First of all, the most glaring issue about the PS4 and Xbox One versions has been mitigated: the framerate. I originally played vanilla Control on an Xbox One, and even though I loved it, I had to constantly fight against a terrible framerate that never managed to get past 25fps. In Control Ultimate Edition, you get two options, a performance mode, which already looks better than previous versions of the game and gives you a nearly constant 60fps, and a visual mode.
The visual mode locks the framerate at 30fps, albeit with some pacing issues, but adds a slightly higher resolution and one of the PS5 version’s main selling points: ray tracing. The addition of ray tracing makes the game even prettier than before, especially when you’re inside the Astral Plane, as well as any Hiss-infected room where red flashing lights will look even more impactful than before. Is it a game changer? No. I sincerely think that playing Control Ultimate Edition with a higher framerate makes the game way more enjoyable than before. Especially during sections full of particles and enemies to defeat, such as the Astral Spike puzzle during the Old Boys’ Club mission.
Other noticeable improvements include a drastically reduction in file size (just 25GB), near nonexistent loading times, and some neat implementations of the DualSense controller. Nothing too shocking, but I like how the controller reacts to each step you take, with different rumble effects depending on the kind of surface you’re walking on. The R2 trigger’s resistance will also depend on the kind of weapon you’re wielding. If your Service Pistol is set on pistol mode, the trigger will be a bit stiffer, just like with any semi automatic weapon. The opposite happens when you’re wielding it in machine gun mode, for instance.
The PlayStation 5 version of Control Ultimate Edition is one of the best, if not the best game available for the system so far. The game is finally available on a system with enough horsepower to handle its visuals, physics, and wacky gameplay. That, coupled with the near nonexistent loading times, multiple graphical presets, and small, but still welcome implementations of the DualSense’s features, makes this version the best and mandatory way to play Remedy’s masterpiece.
Ray tracing makes what was already a pretty game even more appealing to the eyes. However, the star of the show is the performance mode, which allows the game to run at a smooth 60fps, all while still looking better than last-gen versions.
Control‘s gameplay was already excellent back in 2019. It’s even better now that you can play it with a much more stable framerate and drastically reduced loading times.
Control features excellent voice acting, even if Jesse’s inner monologues get tiresome after a while.
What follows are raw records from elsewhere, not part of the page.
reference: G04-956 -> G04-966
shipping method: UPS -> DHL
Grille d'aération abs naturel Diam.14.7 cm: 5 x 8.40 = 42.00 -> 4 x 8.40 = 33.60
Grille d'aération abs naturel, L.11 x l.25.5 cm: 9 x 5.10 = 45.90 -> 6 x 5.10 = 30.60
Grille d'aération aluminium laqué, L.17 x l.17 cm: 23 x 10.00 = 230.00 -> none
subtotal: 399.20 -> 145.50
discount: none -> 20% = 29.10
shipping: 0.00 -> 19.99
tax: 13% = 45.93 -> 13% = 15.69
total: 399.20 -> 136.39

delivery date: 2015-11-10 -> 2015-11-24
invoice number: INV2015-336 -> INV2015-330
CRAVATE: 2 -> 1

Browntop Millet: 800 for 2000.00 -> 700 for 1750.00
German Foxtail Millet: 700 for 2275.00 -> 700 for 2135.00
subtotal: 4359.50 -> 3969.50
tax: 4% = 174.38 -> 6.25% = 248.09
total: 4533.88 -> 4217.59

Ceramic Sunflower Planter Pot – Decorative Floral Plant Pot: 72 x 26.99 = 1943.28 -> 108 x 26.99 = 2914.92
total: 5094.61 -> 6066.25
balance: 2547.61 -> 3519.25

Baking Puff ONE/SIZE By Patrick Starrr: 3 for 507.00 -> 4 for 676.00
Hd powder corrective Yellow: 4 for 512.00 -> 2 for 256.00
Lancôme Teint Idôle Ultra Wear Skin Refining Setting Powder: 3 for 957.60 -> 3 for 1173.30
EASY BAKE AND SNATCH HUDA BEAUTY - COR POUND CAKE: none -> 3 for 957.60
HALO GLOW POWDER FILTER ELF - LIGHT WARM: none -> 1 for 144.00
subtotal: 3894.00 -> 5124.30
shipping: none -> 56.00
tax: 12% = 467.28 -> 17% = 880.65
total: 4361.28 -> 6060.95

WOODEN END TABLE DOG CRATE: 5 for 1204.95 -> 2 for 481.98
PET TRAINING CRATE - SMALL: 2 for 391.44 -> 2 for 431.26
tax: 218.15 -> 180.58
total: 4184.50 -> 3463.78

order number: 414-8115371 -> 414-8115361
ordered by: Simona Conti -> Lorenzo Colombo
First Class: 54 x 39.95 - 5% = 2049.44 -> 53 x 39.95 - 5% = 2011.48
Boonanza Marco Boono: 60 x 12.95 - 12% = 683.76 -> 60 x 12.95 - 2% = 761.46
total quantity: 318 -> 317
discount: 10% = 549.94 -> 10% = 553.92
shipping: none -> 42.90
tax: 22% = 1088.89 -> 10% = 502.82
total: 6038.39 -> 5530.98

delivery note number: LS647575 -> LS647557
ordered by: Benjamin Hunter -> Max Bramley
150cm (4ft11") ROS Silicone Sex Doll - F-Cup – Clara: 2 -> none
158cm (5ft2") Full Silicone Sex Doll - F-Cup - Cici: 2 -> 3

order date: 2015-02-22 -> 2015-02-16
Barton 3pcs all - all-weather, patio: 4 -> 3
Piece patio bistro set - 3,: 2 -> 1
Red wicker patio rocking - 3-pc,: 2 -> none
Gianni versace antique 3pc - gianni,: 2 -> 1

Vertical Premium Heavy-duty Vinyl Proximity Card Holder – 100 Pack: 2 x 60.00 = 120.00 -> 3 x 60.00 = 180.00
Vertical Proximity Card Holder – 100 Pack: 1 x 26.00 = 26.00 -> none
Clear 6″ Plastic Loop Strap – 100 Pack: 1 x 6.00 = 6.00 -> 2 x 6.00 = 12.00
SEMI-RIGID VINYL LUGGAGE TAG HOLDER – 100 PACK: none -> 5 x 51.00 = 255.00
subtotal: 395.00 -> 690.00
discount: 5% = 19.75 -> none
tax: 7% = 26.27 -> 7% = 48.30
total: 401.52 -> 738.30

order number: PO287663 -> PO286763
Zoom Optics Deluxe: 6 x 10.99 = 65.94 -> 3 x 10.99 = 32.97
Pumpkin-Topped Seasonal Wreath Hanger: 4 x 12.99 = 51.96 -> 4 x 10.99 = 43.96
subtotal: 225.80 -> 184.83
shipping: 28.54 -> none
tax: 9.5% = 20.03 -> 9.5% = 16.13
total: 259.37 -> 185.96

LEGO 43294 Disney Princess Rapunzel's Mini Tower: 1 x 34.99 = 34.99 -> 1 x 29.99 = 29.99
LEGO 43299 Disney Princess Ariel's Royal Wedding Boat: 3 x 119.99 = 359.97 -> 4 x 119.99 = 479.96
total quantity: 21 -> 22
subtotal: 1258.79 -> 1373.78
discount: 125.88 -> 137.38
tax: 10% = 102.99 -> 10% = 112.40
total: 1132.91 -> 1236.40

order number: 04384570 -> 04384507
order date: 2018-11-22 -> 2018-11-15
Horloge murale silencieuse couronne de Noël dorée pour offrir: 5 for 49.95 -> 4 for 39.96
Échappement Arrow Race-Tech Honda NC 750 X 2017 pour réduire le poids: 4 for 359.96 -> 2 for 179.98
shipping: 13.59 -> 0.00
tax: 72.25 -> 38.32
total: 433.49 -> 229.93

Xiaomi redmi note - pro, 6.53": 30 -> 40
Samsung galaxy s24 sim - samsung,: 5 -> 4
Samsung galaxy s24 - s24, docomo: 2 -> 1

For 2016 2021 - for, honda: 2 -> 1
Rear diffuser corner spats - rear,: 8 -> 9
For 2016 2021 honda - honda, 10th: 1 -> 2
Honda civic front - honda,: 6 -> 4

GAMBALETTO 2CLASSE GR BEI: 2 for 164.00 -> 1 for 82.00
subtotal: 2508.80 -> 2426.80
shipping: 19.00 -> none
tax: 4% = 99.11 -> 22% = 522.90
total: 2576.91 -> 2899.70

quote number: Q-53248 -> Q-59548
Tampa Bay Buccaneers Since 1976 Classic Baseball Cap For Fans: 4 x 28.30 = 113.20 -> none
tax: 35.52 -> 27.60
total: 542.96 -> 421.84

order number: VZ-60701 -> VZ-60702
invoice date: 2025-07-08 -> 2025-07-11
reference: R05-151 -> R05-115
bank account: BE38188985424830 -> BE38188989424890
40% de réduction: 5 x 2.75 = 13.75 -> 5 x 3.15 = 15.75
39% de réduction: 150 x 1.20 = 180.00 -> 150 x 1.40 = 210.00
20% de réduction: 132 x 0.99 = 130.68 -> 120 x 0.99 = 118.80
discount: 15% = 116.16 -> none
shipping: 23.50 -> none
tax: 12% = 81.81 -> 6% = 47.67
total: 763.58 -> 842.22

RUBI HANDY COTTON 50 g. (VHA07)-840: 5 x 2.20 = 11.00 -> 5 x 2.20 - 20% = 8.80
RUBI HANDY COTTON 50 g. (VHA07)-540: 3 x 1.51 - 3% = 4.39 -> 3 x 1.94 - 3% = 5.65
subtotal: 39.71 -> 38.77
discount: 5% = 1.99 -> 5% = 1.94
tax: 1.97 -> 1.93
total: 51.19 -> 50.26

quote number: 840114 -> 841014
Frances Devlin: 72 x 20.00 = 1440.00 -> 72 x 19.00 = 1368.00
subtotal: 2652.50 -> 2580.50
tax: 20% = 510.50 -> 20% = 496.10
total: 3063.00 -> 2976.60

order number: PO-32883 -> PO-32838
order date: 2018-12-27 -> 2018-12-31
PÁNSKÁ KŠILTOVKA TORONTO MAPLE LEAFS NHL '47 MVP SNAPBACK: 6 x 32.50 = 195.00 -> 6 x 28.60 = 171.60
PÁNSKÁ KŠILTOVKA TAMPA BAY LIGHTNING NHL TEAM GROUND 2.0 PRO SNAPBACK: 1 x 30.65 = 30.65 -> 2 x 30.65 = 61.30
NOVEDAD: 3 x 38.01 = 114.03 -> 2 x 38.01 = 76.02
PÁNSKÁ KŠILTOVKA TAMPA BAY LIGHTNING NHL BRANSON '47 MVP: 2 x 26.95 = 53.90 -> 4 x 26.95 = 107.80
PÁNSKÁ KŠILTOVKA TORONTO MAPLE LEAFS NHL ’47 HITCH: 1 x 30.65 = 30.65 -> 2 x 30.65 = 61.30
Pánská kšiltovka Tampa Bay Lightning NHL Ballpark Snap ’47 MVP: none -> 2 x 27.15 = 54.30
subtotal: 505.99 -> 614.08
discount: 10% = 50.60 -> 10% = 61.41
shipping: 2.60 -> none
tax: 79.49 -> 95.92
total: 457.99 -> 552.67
The soundtrack is also very good, whether you’re talking about the score or the licensed songs included in here.
Fun Factor: 9.5
A fantastic framerate, improved visuals, nearly nonexistent loading times, neat DualSense effects, and all previously released DLC make this version of Control the definitive edition of Remedy’s best game so far.
Final Verdict: 9.5
Control Ultimate Edition is available now on PS4, PS5, Xbox One, Xbox Series S/X, PC ,and Switch (via cloud play).
Reviewed on PS5.
A copy of Control Ultimate Edition was provided by the publisher.